## Supplied material
::::
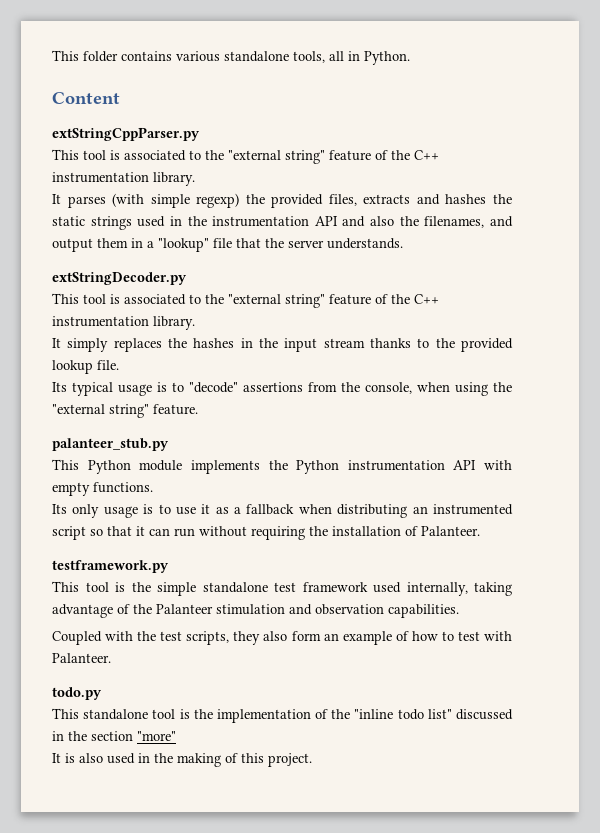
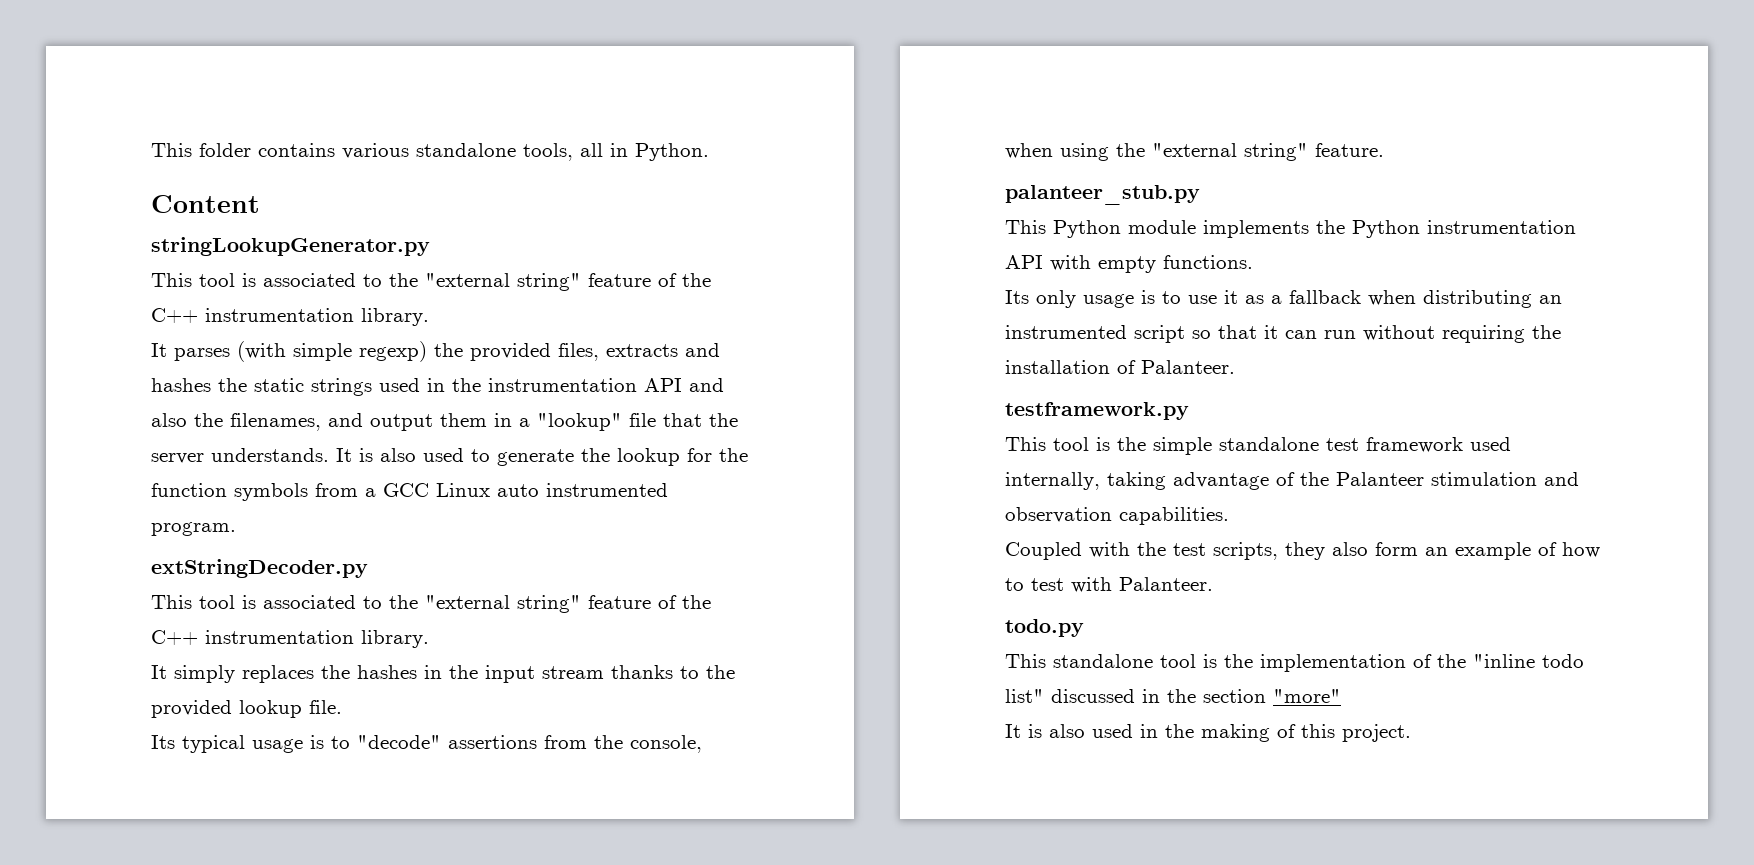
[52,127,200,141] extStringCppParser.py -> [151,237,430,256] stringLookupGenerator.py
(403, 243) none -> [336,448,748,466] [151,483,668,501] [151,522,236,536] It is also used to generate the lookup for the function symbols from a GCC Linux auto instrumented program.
::::
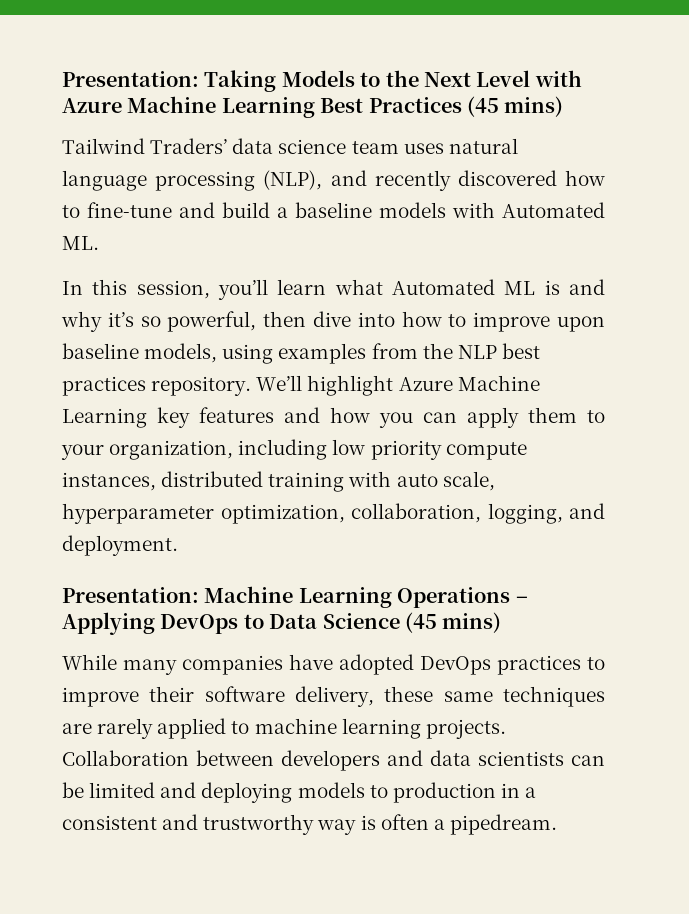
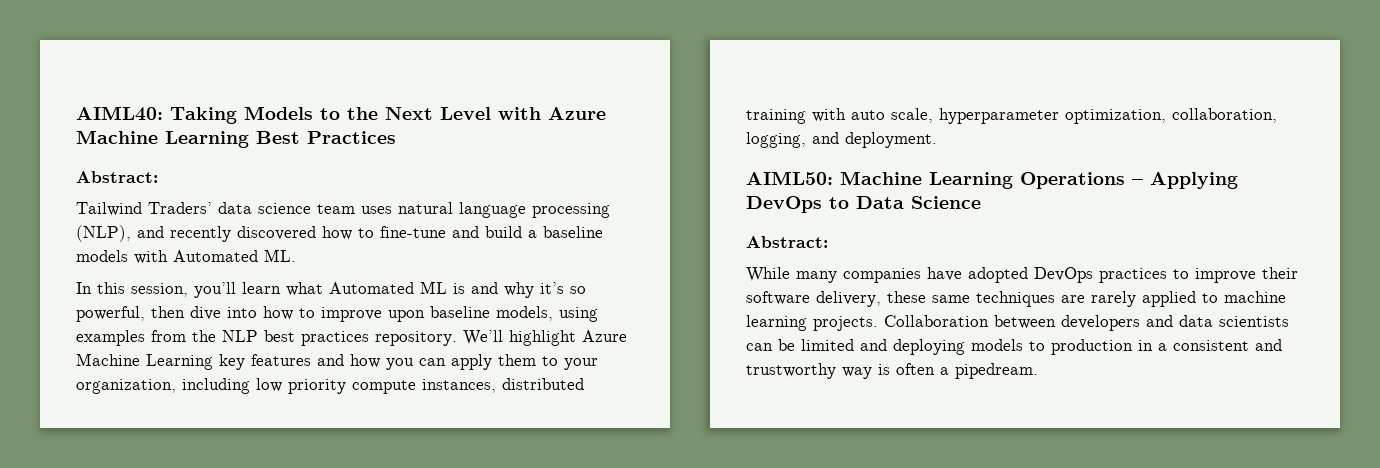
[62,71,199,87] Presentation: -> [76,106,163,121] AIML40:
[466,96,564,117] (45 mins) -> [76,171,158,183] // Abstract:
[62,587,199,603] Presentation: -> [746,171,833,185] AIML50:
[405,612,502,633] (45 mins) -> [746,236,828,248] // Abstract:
::::
## How to complete this task
Please give an exact copy of the entries above, from the line with "[466,96,564,117] (45 mins)" down to the line with "[405,612,502,633] (45 mins)", inclusive, and nothing else.

## Response
[466,96,564,117] (45 mins) -> [76,171,158,183] // Abstract:
[62,587,199,603] Presentation: -> [746,171,833,185] AIML50:
[405,612,502,633] (45 mins) -> [746,236,828,248] // Abstract:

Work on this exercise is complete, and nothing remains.